Task description: Can you pull out each line of the data below that includes the word "realm"?

-------- Records to process --------

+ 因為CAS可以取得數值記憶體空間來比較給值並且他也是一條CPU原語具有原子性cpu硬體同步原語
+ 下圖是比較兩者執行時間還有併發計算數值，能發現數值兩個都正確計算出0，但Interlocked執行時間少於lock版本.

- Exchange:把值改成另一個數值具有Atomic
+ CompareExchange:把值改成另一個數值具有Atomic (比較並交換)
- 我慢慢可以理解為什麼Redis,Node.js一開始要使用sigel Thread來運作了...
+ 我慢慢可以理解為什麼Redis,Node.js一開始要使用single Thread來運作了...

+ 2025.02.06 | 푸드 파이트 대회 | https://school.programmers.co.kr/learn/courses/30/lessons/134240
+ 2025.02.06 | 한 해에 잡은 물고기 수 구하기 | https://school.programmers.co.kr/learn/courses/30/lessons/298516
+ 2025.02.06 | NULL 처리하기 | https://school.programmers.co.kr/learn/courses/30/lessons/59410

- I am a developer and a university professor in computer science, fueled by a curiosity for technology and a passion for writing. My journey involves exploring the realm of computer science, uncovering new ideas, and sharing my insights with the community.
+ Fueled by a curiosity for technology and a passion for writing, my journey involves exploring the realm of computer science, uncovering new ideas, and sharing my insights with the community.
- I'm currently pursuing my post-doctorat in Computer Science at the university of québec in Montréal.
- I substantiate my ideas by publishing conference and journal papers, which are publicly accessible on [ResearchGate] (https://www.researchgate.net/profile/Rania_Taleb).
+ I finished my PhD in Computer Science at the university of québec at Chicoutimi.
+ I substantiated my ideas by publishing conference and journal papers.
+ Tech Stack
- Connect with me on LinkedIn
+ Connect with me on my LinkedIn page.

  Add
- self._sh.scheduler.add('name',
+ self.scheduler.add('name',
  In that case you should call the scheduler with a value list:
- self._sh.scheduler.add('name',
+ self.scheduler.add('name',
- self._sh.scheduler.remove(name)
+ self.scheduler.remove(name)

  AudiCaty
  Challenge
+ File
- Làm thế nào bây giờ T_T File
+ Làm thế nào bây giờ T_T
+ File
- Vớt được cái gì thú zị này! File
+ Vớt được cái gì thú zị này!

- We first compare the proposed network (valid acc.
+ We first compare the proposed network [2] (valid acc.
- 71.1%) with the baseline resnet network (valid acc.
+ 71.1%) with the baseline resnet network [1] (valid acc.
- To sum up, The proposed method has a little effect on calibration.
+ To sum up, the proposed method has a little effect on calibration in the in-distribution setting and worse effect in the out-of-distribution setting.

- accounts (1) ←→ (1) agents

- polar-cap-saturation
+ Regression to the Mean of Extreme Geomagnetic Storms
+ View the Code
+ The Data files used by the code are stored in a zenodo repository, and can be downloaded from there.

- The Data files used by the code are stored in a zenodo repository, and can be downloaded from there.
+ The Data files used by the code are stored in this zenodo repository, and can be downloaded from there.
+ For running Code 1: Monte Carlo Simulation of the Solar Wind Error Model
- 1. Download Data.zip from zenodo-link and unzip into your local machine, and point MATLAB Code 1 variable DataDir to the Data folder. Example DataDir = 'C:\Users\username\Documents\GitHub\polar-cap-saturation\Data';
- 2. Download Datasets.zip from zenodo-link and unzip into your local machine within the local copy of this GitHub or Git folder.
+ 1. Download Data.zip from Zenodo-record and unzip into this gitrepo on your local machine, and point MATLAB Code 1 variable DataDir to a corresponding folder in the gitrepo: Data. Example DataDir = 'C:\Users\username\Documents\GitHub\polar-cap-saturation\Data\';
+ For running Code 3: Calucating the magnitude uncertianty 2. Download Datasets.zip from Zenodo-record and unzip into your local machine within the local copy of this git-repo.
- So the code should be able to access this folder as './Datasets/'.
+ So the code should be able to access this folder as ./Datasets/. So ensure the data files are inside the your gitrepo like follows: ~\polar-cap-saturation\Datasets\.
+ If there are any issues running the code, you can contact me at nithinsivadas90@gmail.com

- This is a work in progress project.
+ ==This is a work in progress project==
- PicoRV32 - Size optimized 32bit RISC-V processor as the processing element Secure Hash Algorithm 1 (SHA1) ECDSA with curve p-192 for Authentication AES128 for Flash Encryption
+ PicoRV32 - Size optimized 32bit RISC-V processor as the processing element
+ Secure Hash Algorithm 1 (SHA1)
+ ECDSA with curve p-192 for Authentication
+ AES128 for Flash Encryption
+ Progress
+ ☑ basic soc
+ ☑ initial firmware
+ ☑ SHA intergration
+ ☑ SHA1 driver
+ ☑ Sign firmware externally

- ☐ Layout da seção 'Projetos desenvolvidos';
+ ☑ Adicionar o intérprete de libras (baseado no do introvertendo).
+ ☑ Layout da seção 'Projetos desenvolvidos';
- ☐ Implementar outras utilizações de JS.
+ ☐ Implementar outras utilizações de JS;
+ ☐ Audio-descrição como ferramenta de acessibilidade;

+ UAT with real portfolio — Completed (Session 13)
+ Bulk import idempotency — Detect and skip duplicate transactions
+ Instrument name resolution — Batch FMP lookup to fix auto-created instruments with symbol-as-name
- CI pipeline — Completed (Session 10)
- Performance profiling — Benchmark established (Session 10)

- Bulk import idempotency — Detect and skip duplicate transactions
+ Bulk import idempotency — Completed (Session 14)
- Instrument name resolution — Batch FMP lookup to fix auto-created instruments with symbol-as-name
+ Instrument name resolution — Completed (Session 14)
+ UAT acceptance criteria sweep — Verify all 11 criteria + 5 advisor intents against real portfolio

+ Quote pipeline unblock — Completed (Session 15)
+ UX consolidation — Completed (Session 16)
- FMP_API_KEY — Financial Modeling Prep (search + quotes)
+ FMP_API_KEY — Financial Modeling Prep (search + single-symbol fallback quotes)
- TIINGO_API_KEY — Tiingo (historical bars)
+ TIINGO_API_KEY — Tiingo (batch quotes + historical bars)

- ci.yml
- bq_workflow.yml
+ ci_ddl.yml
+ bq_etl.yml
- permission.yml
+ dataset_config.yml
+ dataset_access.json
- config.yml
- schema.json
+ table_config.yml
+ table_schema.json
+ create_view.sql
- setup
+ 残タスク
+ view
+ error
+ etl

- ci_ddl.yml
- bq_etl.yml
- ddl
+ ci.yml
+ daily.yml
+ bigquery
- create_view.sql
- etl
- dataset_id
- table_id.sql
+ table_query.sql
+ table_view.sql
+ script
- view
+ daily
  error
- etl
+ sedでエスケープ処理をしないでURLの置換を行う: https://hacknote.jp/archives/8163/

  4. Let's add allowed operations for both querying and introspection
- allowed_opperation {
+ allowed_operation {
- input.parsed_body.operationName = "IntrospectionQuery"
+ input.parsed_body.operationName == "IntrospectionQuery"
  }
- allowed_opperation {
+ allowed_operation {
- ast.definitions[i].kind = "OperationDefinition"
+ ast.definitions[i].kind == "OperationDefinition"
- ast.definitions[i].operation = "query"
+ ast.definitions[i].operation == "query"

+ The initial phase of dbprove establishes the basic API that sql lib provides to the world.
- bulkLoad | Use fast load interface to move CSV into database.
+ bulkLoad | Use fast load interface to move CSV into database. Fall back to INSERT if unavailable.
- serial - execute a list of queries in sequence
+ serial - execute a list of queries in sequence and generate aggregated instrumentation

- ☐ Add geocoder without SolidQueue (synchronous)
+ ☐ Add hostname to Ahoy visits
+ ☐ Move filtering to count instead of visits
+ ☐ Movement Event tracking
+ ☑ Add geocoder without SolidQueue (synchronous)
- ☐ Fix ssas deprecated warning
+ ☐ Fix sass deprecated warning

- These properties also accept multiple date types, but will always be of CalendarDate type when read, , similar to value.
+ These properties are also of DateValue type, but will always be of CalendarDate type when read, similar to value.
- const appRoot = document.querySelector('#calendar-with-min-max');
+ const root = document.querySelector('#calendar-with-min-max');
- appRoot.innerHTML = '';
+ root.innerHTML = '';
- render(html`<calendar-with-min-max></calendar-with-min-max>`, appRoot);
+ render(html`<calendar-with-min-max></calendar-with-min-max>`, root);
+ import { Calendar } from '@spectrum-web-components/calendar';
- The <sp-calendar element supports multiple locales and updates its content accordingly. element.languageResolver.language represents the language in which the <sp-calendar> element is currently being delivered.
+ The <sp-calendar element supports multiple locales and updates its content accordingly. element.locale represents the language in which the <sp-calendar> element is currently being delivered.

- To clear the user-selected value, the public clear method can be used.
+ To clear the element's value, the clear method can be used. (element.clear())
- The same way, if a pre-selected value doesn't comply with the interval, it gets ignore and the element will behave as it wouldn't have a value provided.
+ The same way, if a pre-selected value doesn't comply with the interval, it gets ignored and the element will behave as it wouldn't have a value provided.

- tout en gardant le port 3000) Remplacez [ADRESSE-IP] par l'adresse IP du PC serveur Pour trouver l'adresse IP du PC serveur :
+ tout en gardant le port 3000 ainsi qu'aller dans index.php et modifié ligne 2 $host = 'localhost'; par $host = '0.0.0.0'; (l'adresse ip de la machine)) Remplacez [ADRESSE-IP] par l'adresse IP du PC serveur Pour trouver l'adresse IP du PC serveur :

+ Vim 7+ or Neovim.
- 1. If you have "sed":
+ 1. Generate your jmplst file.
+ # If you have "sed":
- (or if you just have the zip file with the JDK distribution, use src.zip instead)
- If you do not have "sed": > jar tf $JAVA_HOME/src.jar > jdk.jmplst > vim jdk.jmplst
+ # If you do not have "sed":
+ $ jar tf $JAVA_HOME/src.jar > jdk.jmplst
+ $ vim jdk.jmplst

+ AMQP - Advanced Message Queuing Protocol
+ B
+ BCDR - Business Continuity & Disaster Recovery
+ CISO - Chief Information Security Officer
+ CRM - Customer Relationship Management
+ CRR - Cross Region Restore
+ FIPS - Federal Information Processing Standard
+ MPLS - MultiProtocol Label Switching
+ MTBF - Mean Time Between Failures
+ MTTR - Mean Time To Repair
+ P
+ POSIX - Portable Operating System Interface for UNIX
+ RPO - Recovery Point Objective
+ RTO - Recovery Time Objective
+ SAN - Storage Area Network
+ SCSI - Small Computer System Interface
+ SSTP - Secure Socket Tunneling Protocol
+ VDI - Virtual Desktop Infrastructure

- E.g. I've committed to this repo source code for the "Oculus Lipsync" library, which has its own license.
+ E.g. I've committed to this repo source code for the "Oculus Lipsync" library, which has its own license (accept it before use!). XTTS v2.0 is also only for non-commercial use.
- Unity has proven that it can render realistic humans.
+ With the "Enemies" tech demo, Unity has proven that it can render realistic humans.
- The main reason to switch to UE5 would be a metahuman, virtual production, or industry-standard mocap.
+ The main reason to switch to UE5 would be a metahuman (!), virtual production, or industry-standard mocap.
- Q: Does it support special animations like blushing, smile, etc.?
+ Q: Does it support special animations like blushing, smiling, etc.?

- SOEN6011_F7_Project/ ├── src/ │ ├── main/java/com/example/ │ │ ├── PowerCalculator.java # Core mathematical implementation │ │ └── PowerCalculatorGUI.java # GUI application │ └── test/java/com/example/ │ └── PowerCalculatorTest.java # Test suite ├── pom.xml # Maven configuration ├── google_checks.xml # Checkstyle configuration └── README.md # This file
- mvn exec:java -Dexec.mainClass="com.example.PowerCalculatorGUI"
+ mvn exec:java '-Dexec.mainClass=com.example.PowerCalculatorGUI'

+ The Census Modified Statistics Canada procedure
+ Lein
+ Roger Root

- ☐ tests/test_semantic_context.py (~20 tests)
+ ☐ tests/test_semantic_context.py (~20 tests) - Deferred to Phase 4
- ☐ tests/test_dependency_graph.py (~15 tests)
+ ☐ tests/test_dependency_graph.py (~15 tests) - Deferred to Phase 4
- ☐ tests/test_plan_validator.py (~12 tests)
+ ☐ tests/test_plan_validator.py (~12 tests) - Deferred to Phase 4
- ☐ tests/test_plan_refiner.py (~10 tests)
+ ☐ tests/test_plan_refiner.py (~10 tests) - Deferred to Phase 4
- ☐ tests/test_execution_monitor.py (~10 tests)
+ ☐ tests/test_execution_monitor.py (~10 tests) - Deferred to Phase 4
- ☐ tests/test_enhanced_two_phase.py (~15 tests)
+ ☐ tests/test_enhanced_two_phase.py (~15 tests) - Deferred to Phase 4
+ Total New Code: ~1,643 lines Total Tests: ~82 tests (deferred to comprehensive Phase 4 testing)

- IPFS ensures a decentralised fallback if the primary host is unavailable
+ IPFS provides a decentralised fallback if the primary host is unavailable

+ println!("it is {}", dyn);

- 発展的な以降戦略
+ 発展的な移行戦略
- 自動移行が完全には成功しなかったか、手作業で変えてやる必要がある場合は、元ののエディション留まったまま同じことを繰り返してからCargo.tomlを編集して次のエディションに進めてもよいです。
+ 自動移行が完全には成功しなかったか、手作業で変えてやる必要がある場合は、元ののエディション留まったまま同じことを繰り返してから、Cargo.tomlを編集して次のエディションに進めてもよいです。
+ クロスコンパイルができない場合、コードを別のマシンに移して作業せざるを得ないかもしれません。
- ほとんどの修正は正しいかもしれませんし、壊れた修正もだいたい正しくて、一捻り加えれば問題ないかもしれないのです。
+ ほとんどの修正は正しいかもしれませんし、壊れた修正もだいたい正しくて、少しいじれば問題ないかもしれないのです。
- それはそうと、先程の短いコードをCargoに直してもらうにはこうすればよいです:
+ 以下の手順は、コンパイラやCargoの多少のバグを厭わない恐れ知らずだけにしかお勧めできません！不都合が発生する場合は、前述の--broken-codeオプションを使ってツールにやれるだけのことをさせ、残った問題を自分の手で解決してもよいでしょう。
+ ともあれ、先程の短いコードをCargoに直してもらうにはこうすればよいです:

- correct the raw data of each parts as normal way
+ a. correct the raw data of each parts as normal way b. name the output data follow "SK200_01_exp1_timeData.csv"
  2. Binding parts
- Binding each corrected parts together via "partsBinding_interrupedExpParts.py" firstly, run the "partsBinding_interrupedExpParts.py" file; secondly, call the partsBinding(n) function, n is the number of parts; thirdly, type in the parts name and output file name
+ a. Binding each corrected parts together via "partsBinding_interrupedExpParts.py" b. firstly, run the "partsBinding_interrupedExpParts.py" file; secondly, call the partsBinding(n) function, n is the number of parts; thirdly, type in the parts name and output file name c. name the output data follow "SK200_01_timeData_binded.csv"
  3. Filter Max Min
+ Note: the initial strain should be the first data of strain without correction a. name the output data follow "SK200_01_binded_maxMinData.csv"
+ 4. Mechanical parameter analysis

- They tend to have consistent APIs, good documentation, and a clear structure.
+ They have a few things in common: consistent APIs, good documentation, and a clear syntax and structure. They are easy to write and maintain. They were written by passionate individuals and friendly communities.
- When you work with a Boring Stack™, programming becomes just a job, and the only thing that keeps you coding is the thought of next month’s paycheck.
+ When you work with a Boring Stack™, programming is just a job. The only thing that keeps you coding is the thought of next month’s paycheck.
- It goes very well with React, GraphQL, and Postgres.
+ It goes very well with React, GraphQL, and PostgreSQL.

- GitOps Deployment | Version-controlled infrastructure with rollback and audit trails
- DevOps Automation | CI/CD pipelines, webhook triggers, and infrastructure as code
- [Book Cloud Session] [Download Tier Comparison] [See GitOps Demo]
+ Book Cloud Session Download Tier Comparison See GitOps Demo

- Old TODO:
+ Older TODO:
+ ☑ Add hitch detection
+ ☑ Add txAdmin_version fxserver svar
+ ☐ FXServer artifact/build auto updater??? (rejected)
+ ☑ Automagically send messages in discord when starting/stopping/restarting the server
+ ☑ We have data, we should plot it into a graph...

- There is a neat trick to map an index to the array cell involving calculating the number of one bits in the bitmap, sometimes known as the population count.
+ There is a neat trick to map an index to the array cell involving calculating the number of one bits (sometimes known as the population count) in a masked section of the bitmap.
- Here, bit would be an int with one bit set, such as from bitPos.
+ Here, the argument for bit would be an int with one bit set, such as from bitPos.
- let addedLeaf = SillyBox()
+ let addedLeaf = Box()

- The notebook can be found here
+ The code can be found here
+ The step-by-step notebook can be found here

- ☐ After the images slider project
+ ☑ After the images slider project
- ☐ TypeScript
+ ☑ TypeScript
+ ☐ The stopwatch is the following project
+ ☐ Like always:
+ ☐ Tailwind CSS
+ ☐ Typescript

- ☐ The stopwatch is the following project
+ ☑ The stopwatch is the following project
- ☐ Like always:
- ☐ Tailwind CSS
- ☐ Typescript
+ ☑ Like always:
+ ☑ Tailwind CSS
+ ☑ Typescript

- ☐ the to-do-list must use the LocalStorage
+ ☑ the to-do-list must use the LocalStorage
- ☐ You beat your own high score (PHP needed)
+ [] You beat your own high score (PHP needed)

--------

Reply:
- I am a developer and a university professor in computer science, fueled by a curiosity for technology and a passion for writing. My journey involves exploring the realm of computer science, uncovering new ideas, and sharing my insights with the community.
+ Fueled by a curiosity for technology and a passion for writing, my journey involves exploring the realm of computer science, uncovering new ideas, and sharing my insights with the community.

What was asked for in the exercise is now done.